ArXiv CS.CV2026-05-26NEWSen作者: Zihao Zhu, Kuan-Ru Huang, Zhaoming Xu, Renjie Li, Bo Wu, Ruizheng Bai, Mingyang Wu, Sayak Paul, Zhengzhong Tu

摘要

arXiv:2605.24762v1 Announce Type: new Abstract: High-resolution datasets are essential for advancing super-resolution (SR) and text-to-image (T2I) diffusion research. However, current publicly available datasets lack both the native 4K resolution and the extensive scale necessary for training state-of-the-art models.

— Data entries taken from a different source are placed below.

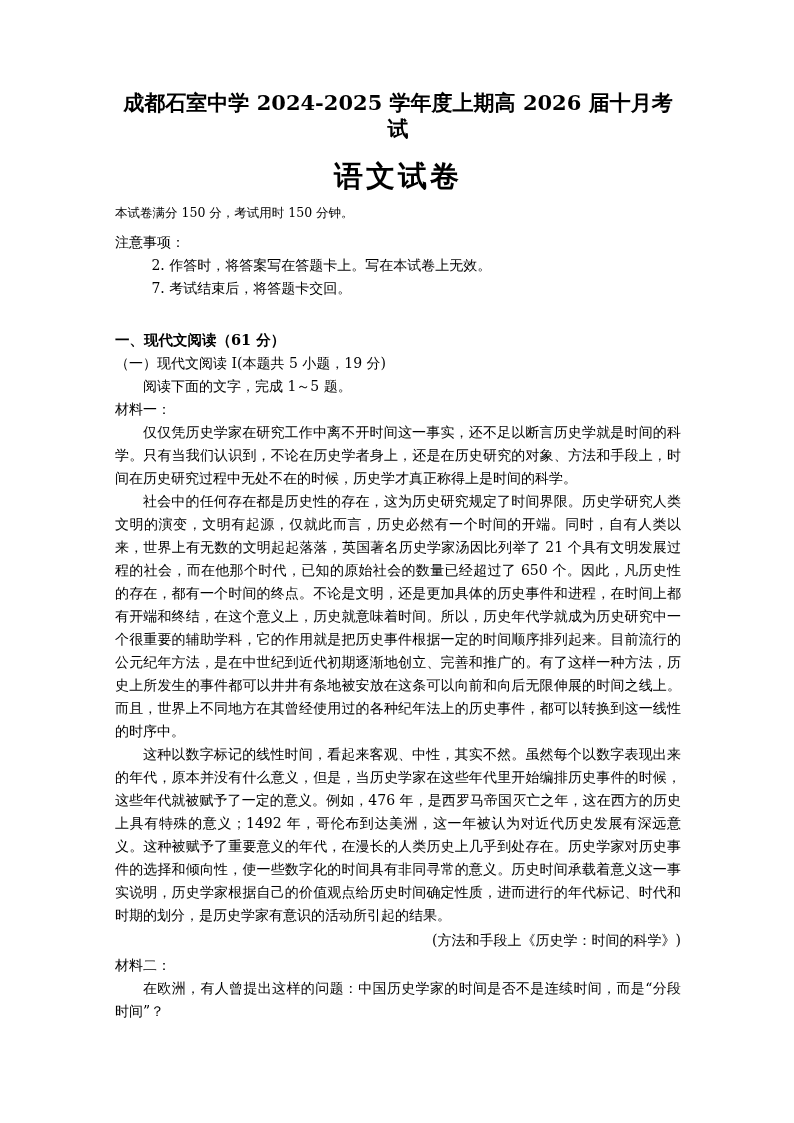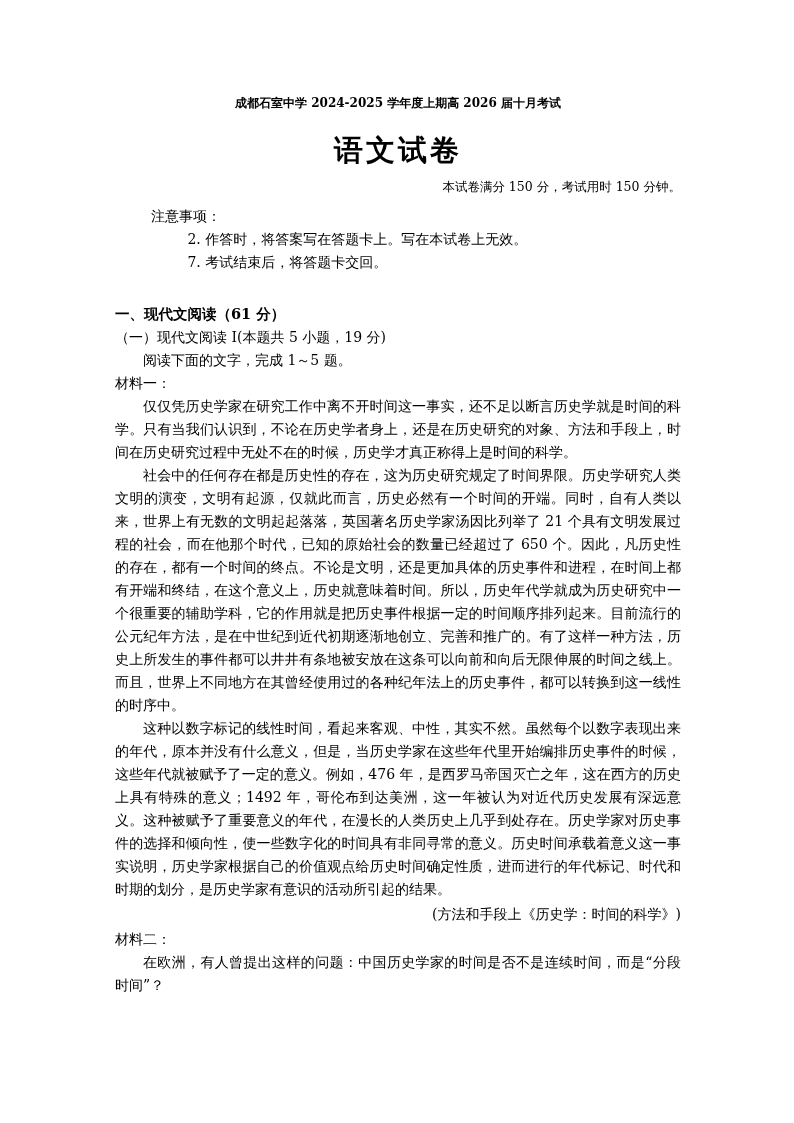--- a/index.html
+++ b/index.html
@@ -17,7 +17,7 @@
     overflow: hidden;
   }
   .header-title {
-    font-size: 12px;
+    font-size: 21px;
     font-weight: bold;
     text-align: center;
     line-height: 26px;

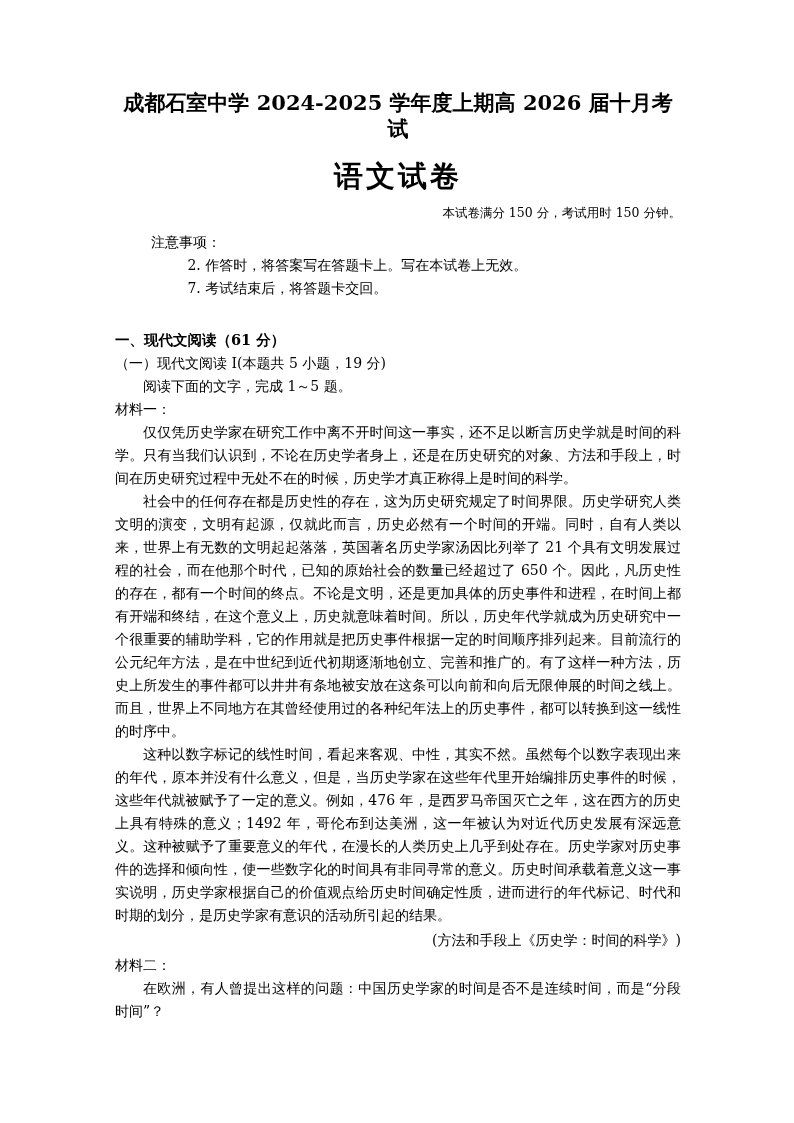--- a/index.html
+++ b/index.html
@@ -32,7 +32,7 @@
   }
   .exam-info {
     font-size: 12.5px;
-    text-align: right;
+    text-align: left;
     margin-top: 9px;
     line-height: 20px;
   }

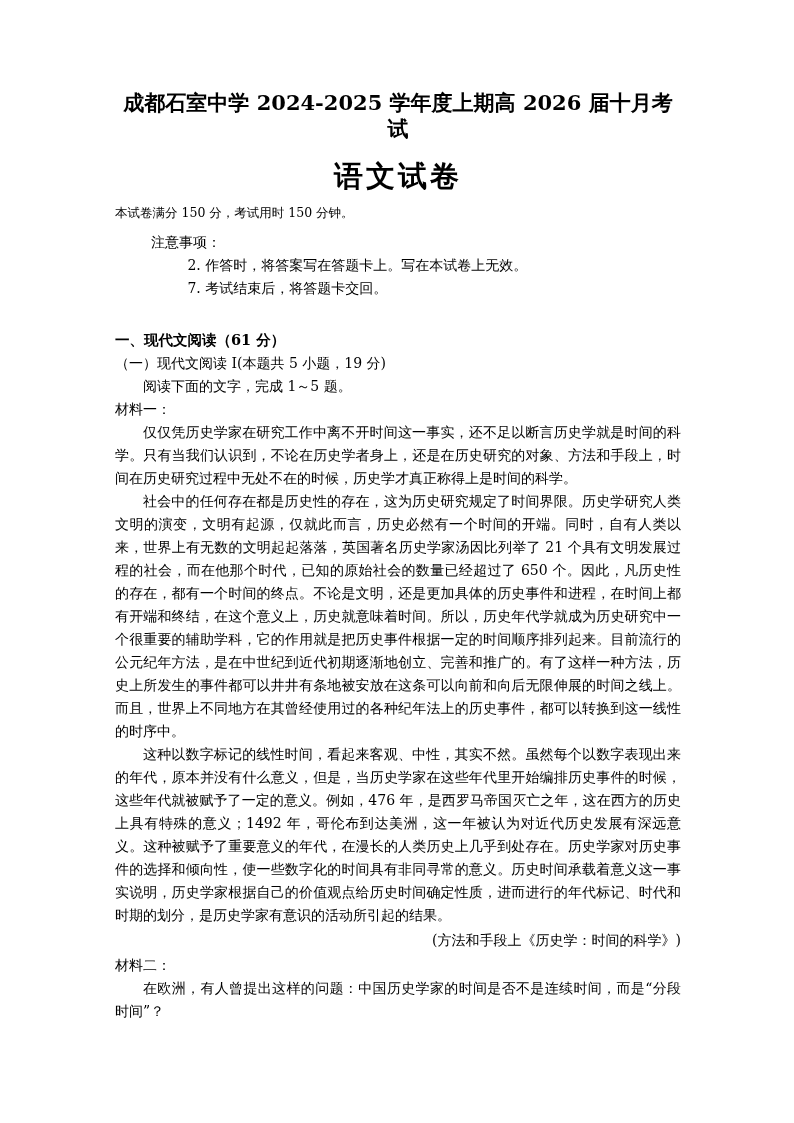--- a/index.html
+++ b/index.html
@@ -36,7 +36,7 @@
     margin-top: 9px;
     line-height: 20px;
   }
-  .notice { margin-top: 8px; margin-left: 36px; }
+  .notice { margin-top: 8px; }
   .notice-label { line-height: 23px; }
   .notice-item { padding-left: 2.6em; line-height: 23px; }
   .section { margin-top: 0; }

To address this gap, we introduce a 4K Large Scale Dataset and Benchmark (4KLSDB), a large-scale, diverse dataset consisting of 129,484 carefully curated 4K resolution images spanning multiple categories such as nature, urban scenes, people, food, artwork, and CGI, alongside distinct validation and test sets containing 2,000 and 1,984 images respectively. Images were sourced from established open datasets including Photo Concept Bucket, Laion2B, and PD12M. 4KLSDB underwent rigorous multi-stage automated filtering and annotation pipelines involving both human annotators and Large Multimodal Models (LMMs) to ensure high aesthetic quality and dataset consistency.